Gather each line containing the string "zilly" from these entries.

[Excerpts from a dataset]
==========

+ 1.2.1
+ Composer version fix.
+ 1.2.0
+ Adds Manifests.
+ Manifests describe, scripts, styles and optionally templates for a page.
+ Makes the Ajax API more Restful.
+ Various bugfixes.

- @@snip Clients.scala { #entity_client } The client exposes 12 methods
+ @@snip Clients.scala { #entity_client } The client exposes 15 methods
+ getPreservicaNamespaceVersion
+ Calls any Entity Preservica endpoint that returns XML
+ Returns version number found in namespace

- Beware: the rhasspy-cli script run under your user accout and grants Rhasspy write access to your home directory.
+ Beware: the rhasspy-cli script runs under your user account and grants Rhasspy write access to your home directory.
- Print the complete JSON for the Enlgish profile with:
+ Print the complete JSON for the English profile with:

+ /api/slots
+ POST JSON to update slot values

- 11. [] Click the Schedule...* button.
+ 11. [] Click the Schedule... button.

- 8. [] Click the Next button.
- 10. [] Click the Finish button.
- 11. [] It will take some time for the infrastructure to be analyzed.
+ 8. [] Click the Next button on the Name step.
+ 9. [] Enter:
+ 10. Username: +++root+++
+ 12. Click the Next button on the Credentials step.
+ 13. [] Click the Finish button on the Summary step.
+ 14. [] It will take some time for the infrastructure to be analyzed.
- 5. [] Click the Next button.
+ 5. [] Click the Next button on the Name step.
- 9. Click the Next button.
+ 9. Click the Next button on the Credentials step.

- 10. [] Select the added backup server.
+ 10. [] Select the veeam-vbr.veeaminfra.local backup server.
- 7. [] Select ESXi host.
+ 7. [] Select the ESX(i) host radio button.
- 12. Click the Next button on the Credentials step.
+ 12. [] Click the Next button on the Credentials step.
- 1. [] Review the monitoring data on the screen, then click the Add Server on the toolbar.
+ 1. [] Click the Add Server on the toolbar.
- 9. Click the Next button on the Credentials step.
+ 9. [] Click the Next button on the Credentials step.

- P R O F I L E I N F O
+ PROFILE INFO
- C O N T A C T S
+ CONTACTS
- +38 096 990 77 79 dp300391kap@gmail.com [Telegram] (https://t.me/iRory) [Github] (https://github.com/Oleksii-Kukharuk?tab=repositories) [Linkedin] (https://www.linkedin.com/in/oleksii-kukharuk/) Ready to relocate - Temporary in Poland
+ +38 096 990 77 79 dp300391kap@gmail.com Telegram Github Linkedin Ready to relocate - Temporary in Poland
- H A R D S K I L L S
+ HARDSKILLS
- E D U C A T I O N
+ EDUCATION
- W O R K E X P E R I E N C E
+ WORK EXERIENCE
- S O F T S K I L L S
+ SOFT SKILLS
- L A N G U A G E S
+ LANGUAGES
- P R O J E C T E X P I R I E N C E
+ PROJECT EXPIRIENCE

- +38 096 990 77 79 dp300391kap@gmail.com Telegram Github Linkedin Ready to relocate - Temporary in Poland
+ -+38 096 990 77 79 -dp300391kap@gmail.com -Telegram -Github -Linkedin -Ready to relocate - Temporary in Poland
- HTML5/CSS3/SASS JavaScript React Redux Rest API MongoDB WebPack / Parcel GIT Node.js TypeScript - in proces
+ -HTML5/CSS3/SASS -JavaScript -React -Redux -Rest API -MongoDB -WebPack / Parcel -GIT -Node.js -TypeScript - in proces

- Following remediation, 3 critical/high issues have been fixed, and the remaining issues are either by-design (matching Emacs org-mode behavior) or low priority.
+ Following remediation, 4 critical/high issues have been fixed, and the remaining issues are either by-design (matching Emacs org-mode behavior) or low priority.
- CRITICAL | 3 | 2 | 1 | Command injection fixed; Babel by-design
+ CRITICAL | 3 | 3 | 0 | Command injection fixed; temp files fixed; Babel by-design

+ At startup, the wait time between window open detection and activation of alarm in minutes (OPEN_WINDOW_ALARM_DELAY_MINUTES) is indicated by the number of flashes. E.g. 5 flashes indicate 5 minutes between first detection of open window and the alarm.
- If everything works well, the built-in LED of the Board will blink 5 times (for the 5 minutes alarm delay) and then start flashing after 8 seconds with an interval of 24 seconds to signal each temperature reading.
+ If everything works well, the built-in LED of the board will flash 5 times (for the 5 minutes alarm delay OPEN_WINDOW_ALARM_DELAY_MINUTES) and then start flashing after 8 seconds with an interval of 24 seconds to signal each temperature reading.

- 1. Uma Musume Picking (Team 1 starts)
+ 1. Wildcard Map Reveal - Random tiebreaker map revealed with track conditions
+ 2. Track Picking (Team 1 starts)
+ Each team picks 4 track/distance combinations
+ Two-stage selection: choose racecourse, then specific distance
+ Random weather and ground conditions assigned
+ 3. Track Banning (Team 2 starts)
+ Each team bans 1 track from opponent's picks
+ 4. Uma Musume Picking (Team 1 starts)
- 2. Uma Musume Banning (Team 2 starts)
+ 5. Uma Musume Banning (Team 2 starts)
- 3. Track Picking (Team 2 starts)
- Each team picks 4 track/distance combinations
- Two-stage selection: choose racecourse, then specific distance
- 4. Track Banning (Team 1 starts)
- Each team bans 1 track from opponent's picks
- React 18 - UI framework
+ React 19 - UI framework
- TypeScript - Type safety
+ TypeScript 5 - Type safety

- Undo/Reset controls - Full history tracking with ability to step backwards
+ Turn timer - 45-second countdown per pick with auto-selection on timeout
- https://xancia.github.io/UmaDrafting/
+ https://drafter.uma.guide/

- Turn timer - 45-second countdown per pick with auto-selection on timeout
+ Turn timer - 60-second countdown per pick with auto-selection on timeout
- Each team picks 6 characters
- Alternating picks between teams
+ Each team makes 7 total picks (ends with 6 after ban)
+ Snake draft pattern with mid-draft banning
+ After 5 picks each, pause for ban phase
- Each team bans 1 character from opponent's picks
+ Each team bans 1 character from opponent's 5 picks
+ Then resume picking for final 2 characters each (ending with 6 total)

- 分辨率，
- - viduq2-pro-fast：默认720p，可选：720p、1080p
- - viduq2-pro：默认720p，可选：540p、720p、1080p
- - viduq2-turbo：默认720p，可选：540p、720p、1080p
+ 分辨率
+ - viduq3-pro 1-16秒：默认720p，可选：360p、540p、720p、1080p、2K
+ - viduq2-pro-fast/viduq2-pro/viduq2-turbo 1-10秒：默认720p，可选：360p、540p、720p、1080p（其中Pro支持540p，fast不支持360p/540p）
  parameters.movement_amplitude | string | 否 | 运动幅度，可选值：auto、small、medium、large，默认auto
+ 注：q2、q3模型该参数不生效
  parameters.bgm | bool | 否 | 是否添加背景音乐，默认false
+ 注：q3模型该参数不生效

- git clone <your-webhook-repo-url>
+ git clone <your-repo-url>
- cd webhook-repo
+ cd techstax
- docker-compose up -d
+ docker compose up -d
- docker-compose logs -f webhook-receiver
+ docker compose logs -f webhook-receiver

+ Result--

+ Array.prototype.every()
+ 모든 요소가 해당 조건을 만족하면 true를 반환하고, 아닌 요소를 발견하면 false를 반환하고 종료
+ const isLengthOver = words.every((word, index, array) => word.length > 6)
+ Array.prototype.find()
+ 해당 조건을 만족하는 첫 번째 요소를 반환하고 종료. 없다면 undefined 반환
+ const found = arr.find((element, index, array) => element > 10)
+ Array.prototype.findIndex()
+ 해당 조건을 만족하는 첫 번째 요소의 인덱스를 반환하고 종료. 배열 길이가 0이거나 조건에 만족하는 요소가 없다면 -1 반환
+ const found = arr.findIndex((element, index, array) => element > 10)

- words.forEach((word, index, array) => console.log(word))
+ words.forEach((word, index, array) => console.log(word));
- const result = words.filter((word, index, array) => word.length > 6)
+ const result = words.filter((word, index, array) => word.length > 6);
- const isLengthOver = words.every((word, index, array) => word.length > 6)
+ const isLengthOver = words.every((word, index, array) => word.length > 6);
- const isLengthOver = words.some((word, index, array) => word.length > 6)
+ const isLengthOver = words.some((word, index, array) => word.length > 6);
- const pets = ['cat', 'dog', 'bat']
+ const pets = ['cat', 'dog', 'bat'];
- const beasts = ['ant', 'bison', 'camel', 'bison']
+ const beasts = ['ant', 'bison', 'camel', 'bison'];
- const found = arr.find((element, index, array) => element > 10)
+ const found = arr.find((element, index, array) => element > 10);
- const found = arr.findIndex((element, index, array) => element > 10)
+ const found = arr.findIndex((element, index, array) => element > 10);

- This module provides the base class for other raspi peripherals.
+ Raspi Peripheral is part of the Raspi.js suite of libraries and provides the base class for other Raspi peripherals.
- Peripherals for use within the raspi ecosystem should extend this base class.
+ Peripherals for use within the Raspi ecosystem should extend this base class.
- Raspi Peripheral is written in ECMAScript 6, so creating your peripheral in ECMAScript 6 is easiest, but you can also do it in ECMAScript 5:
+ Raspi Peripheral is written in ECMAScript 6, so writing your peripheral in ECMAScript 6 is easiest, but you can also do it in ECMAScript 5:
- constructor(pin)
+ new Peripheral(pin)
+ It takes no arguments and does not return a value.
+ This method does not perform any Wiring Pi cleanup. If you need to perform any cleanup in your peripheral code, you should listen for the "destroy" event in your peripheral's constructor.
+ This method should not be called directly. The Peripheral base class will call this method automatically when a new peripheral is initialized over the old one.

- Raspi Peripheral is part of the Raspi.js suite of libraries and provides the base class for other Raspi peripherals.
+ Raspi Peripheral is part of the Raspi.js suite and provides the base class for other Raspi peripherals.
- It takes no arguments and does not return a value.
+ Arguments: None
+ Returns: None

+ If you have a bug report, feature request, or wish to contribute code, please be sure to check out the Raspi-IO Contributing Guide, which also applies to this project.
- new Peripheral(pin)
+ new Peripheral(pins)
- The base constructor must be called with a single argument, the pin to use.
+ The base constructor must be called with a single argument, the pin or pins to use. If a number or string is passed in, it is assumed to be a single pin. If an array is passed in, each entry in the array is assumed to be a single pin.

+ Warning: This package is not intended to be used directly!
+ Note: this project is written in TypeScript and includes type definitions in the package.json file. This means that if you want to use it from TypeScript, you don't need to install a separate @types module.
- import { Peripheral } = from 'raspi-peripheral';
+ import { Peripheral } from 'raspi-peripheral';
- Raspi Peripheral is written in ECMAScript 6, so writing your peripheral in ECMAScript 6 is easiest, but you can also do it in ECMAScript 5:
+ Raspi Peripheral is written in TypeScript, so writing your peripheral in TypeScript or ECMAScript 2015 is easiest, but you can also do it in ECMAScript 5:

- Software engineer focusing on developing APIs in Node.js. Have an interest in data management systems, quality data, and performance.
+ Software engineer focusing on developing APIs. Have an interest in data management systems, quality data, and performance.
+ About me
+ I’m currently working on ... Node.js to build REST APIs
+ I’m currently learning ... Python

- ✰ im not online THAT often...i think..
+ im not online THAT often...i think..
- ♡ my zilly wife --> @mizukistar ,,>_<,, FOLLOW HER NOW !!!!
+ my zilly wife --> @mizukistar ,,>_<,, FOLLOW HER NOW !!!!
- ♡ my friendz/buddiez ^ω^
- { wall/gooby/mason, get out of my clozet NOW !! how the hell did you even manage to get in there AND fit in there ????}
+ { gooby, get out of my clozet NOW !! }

==========

[Written response]
- ♡ my zilly wife --> @mizukistar ,,>_<,, FOLLOW HER NOW !!!!
+ my zilly wife --> @mizukistar ,,>_<,, FOLLOW HER NOW !!!!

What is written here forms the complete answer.